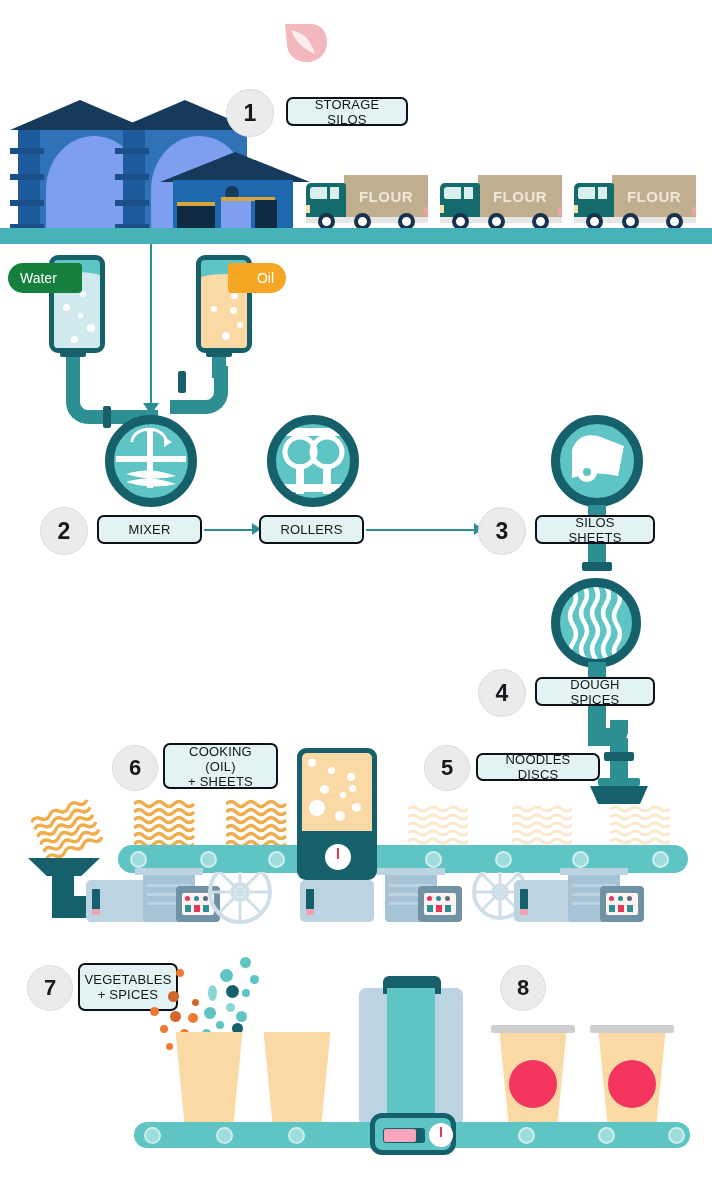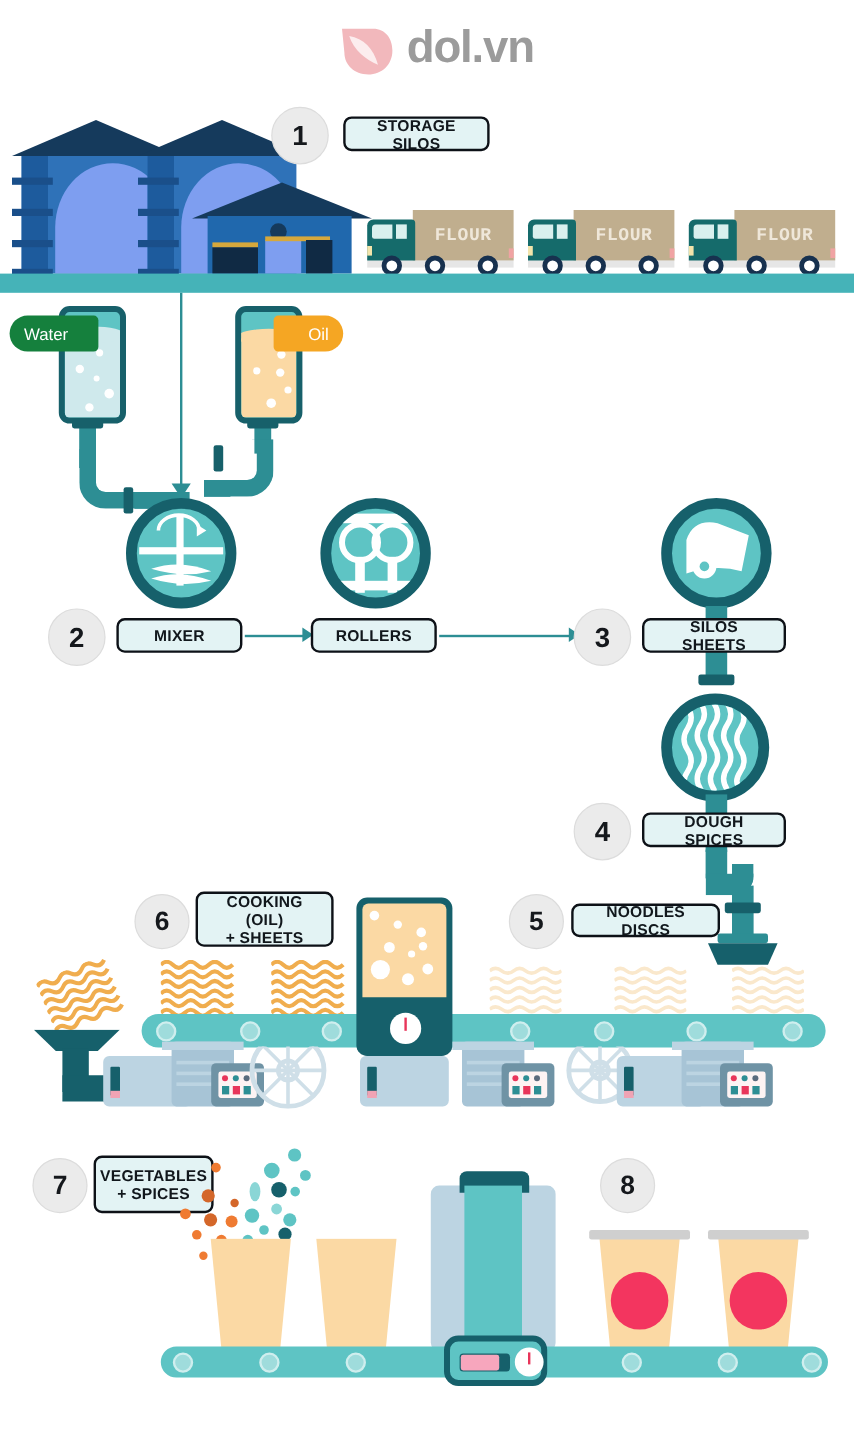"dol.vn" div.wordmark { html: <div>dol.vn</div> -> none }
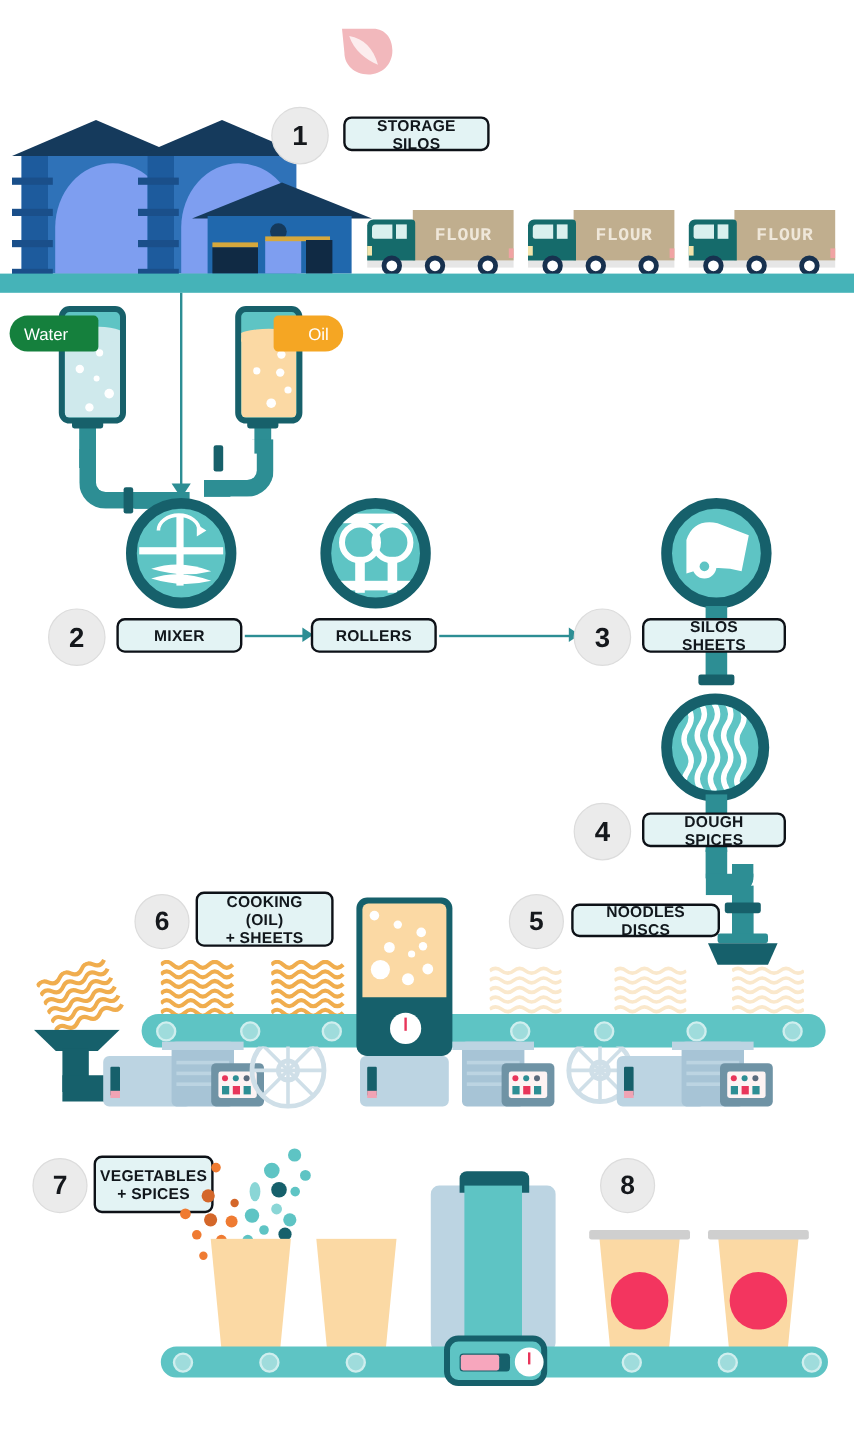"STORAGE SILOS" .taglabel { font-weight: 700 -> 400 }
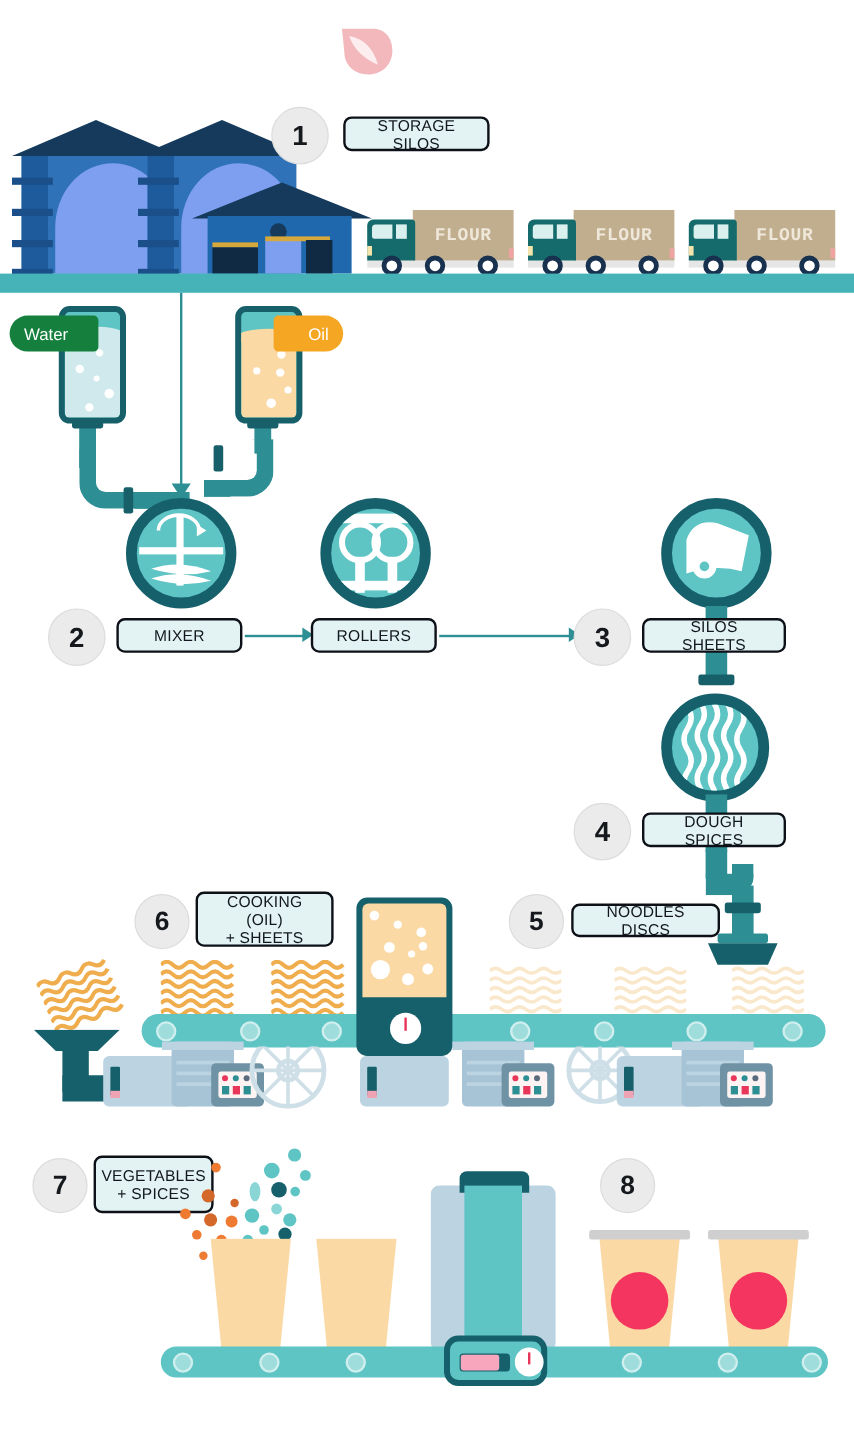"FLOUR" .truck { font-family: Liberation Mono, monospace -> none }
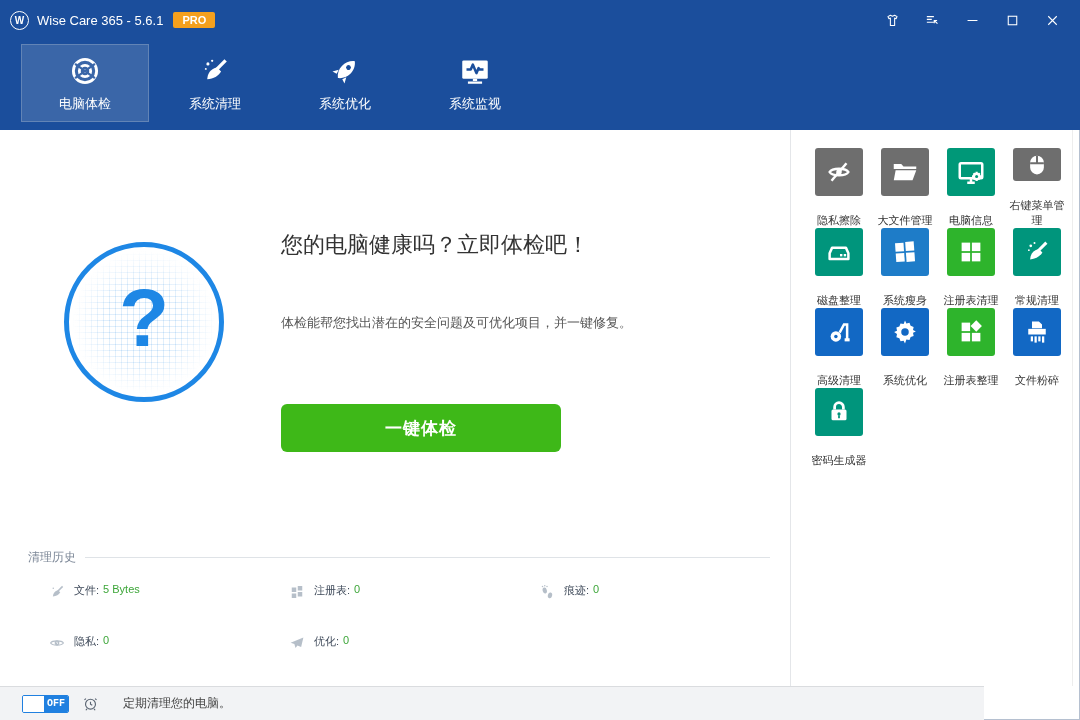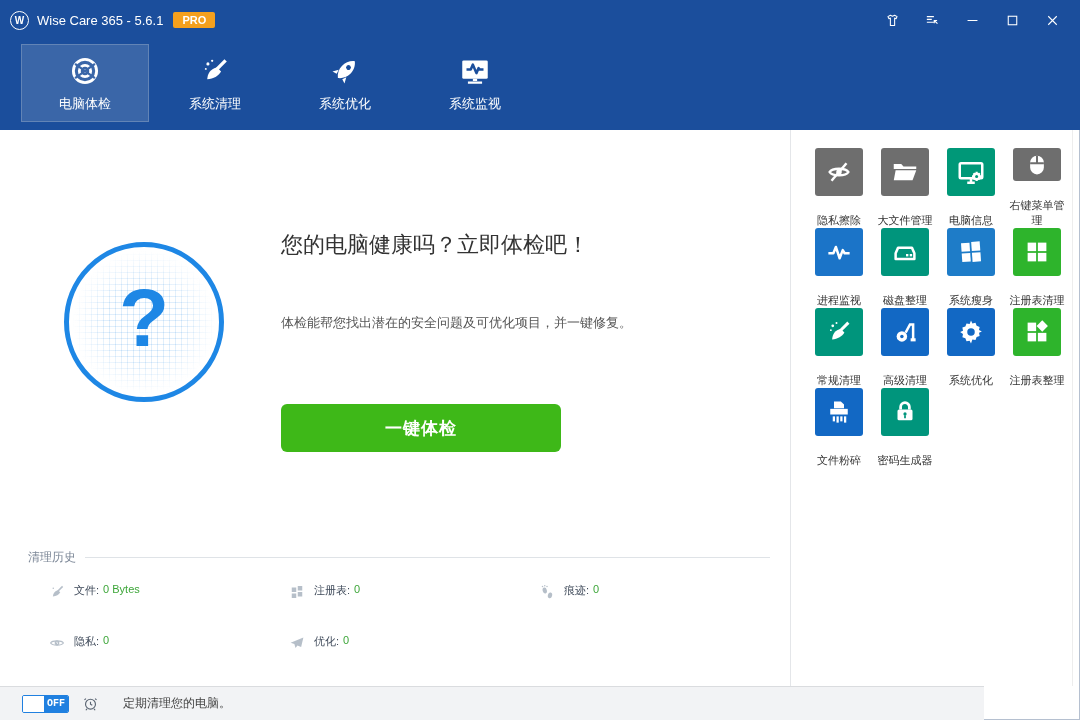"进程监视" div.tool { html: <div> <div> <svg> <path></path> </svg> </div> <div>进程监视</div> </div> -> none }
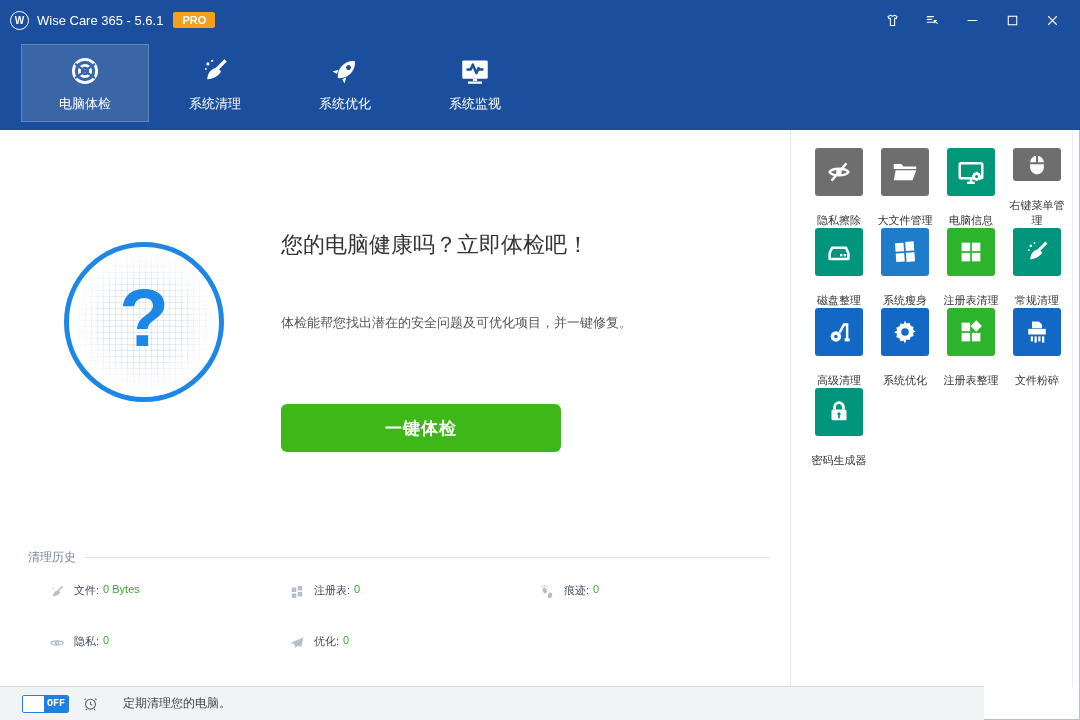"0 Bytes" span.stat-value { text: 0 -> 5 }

§ §

HOW TO COMPLETE THIS TASK >> Once the pictures are set aside, please reproduce the remaining material word for word.

TASK OUTPUT >>
"dol.vn" div.wordmark { html: <div>dol.vn</div> -> none }
"STORAGE SILOS" .taglabel { font-weight: 700 -> 400 }
"FLOUR" .truck { font-family: Liberation Mono, monospace -> none }
"进程监视" div.tool { html: <div> <div> <svg> <path></path> </svg> </div> <div>进程监视</div> </div> -> none }
"0 Bytes" span.stat-value { text: 0 -> 5 }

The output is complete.